PURPOSE:To reduce the area of a P-N-P-N type memory cell and to improve the switching speed of the cell in a semiconductor memory having the cells by employing as a wiring layer a buried layer and forming vertically all transistors forming the P-N-P-N type elements. CONSTITUTION:Transistors Q1, Q2, Q3 forming a P-N-P-N type half cell are all formed in a vertical type in a structure having an N-P-N type transistor QD for driving a word line. a P type buried layer 22 forming a wiring layer of a word line W<+>1, memory cells MC-1, 1 formed on the layer 22 and a P-N-P type transistor QS formed at the periphery of the memory cell formed on an N type semiconductor substrate 21, thereby accelerating the switching and reducing the irregular characteristics. Since the layer 22 is used as the wiring layer of the word line W<+>1, the metal wirings are reduced that much, two contacting windows per memory cell can be eliminated, the yield can be improved, and the area of the cell can be readily reduced.

Description

[Detailed Description of the Invention] (υ The technical field of the invention is related to semiconductor memory fi&amp;
The present invention relates to a semiconductor memory device having a 7-type memory.

Background of the technology, commonly used bipolar semiconductor devices
In devices, memory cells with diode loads or Schittky barrier diode (SBD) loads are widely used.
It is known that the holding voltage Rt/
This is because it is necessary to increase the resistor rIc value for the 9th time when J-reducing, and therefore it becomes difficult to reduce the cell pile.

Therefore, in recent years PNP) Tunister load or NPN) j
PNPN type memory cell I” with resistor load tV
L-type memory cells are attracting attention, but it is generally known that I"L-type memory cells cannot achieve the same operation as PNPN-type memory cells. (3) Conventional technology and problems, conventional type 0 shown in the PNPN type memory cell diagram of
111121m shows the PNPN type memory cell 1I51jlI of FIG. The 1mth memory cell is.
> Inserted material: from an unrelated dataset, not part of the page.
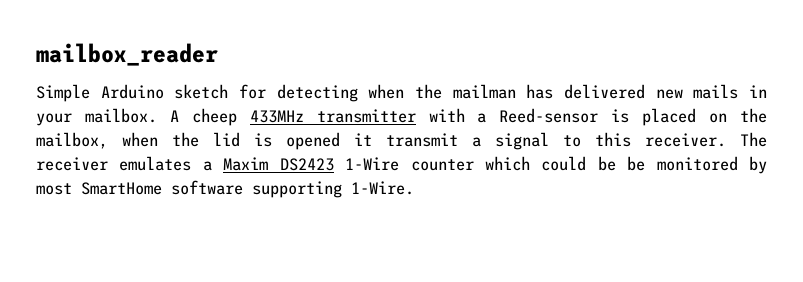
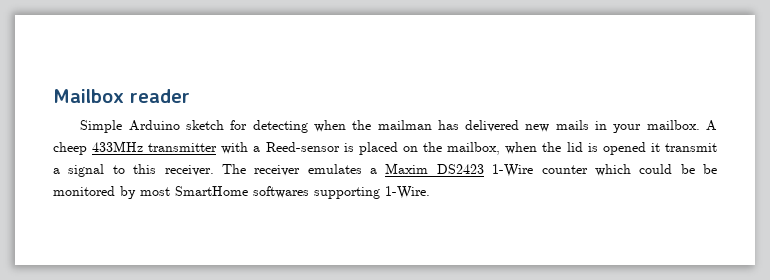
[36,43,218,66] mailbox_reader -> [53,89,190,103] Mailbox reader
[171,180,243,195] software -> [253,186,309,198] softwares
The formation field is formed on the PM111 semiconductor substrate (P-19''Ul) 11, and is insulated by the isolation film (ISO) 1g and 19, and the part that overlaps with the half cell in the circuit shown in Fig. 2 is in the important area. is formed oPJilt@@1
1, a high-KN type sinking layer 12 is formed, and an N type depression area 13 is formed on the columnar layer 12. Two P shadow areas 14° 1s are formed in the N shadow area 13 circle. Field/P-type territory J
ll+! In the 15th yen, two N-type restraint areas 16 and 17 are formed within the half cell, as shown in 〇 218.

11111 oPNP in which three junction pairs Qb -Qm -Qs act as transistors
The type transistor QI has an input region in the P% region 141.
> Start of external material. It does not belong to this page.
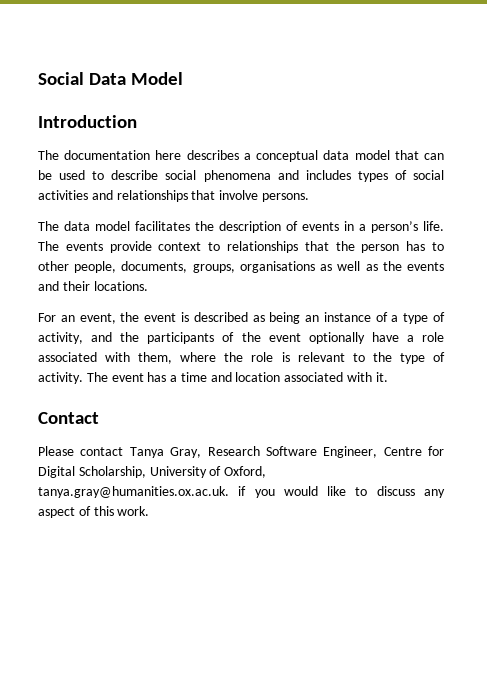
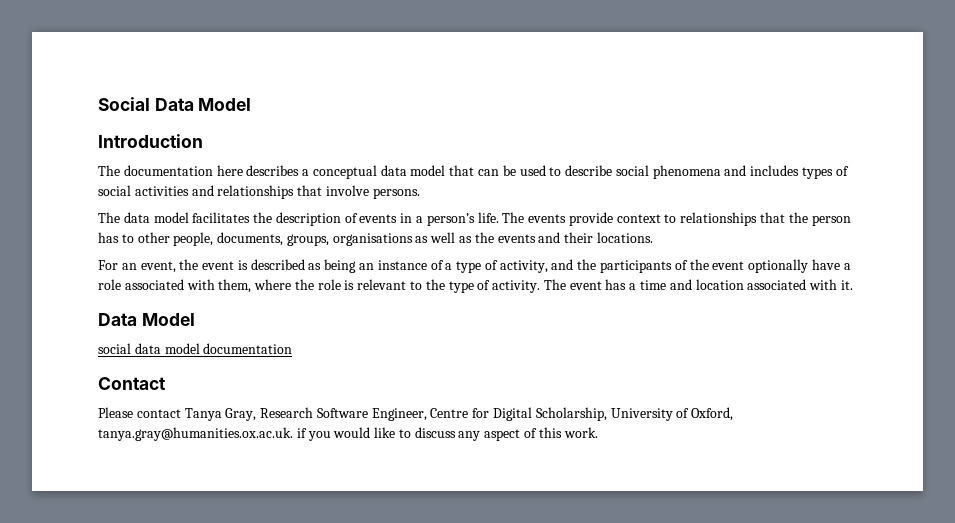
(388, 377) none -> [98,313,195,326] [98,343,293,354] // Data Model // social data model documentation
N shadow region 13t pace region, P type region, area 15; oNPN type transistor Q*B formed as a rector region;
The N-type magic area 13 is the collector area, the P-shape area II is the base area, and the N-type shadow area 171 is formed as the entreta area. 'Base area, N shadow area 16
The OP type area 14 is shaped as the entutta area.
．． Contact SR through? 1IIO Akebono 118 W”K
MIN 'Ii tL b o N N area 17 butterfly, connected to second tis*w'''' through contact imt-1
ONN area 16 contact) II 7th I, 4 issued and continued to bit repeat BLt ◇N, shape area 13
Butterfly, Kokutuff) 111 to be derived to point 0, P shadow area 15 companies,;
, @2F11A (DPNPNNP memory cell uses a PNP transistor /Q> as a load, compared to a diode/resistance load type memory cell) However, it can be considered as nine memory dragons.
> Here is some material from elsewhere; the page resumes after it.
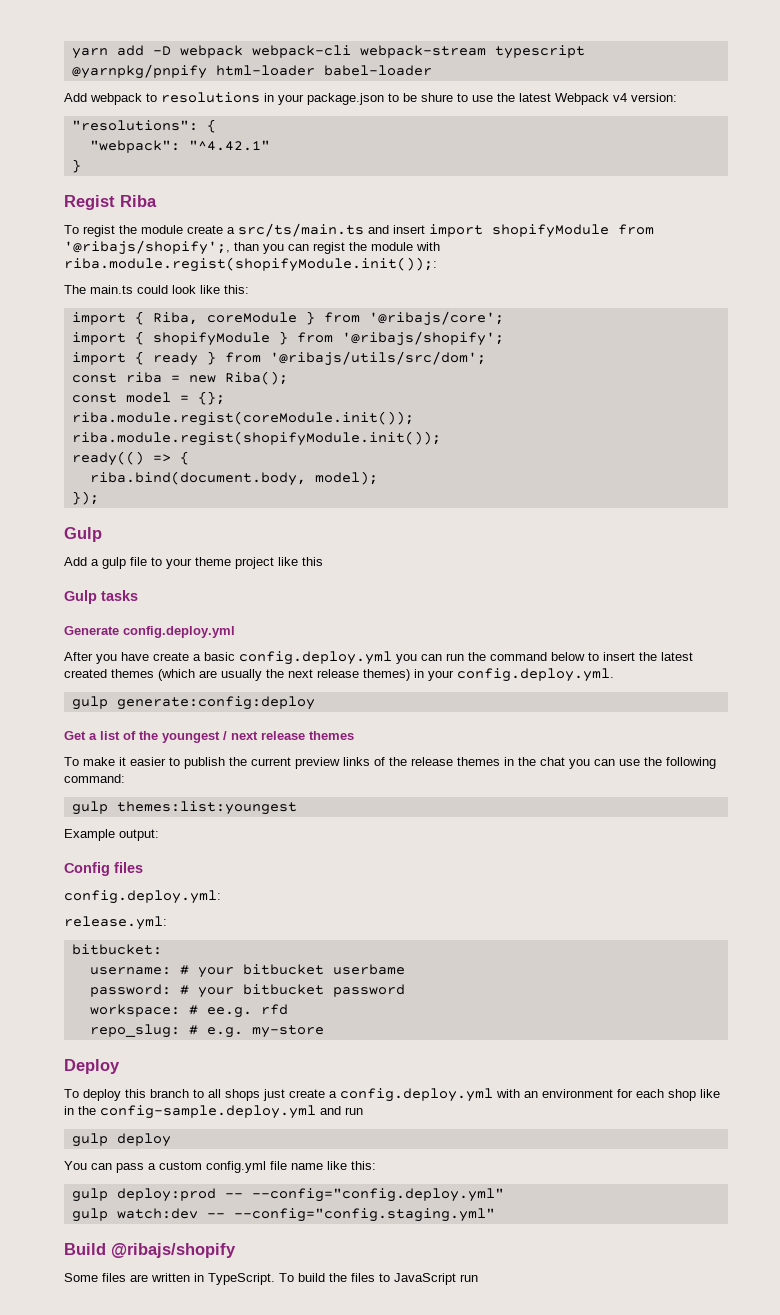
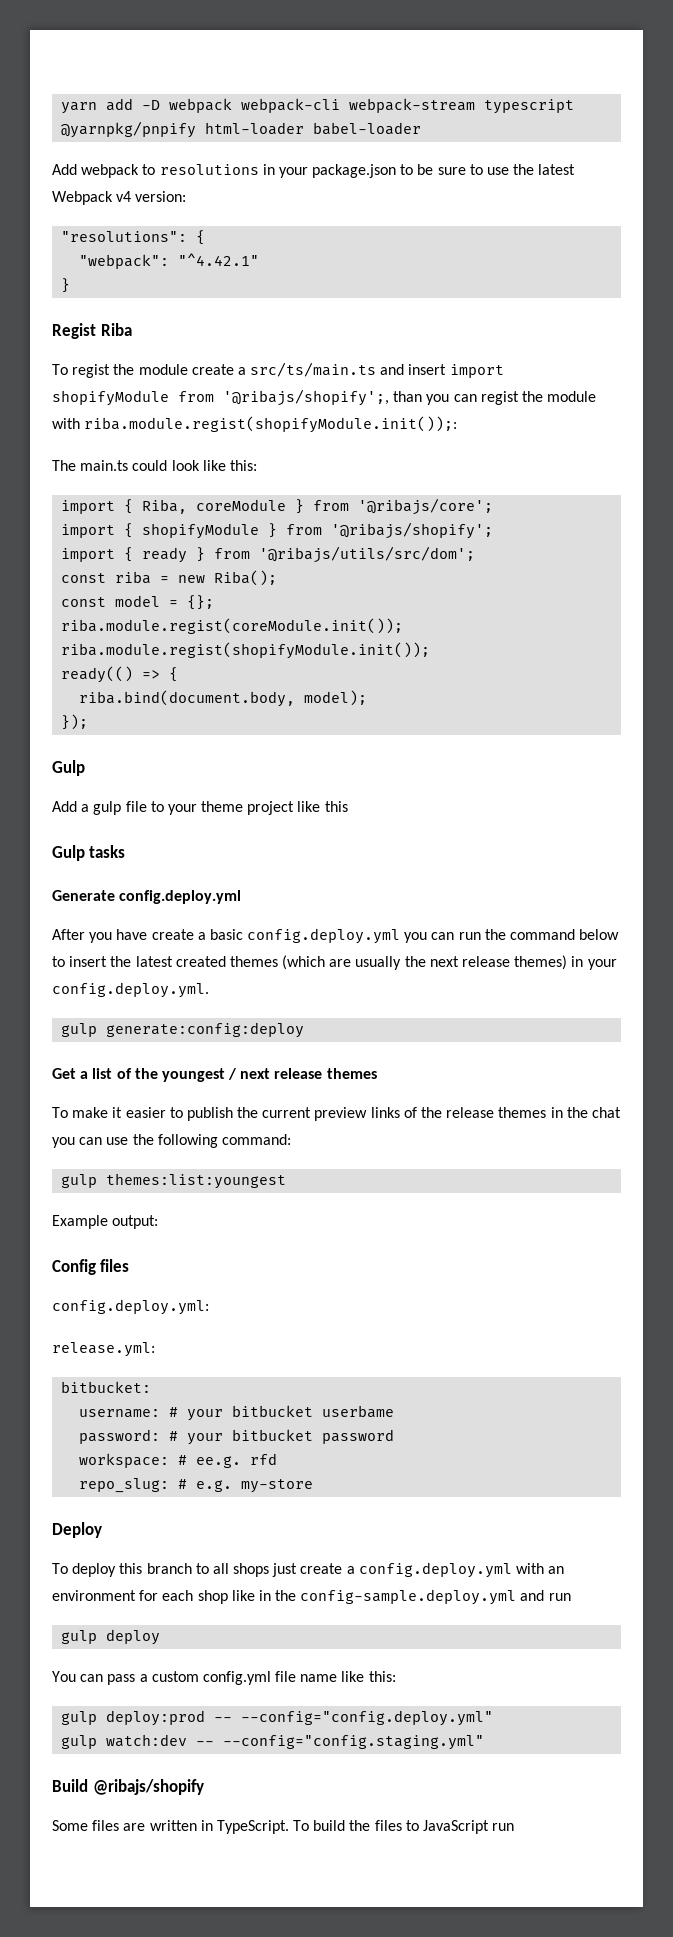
[421,93,453,102] shure -> [437,167,466,175] sure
As schematically shown in Figure 3 of the PNPN type memory cell, the PNP) transistor Qro and the NPN transistor Qs share the pace collector junction and are shown at 1.11112 m. Therefore, it is important to consider the collector current in the equivalent circuit generated using a transistor and the pace electric current.
J ability, *ii, 1st > and 2nd snw,
As shown in Fig. 4, the voltage and electrical properties of the PNPN capacitors constituting the half cell between w'''' are often determined by the negative polarity.・(@
Negative depending on the structure! ! Therefore, it is clear that there are two stable current values for the same voltage value in the characteristic of #I2- PNPN type memory cell in Figure 4. Use two *iitw”
, w- holds the on-state half cell and the off-state half cell t<j out.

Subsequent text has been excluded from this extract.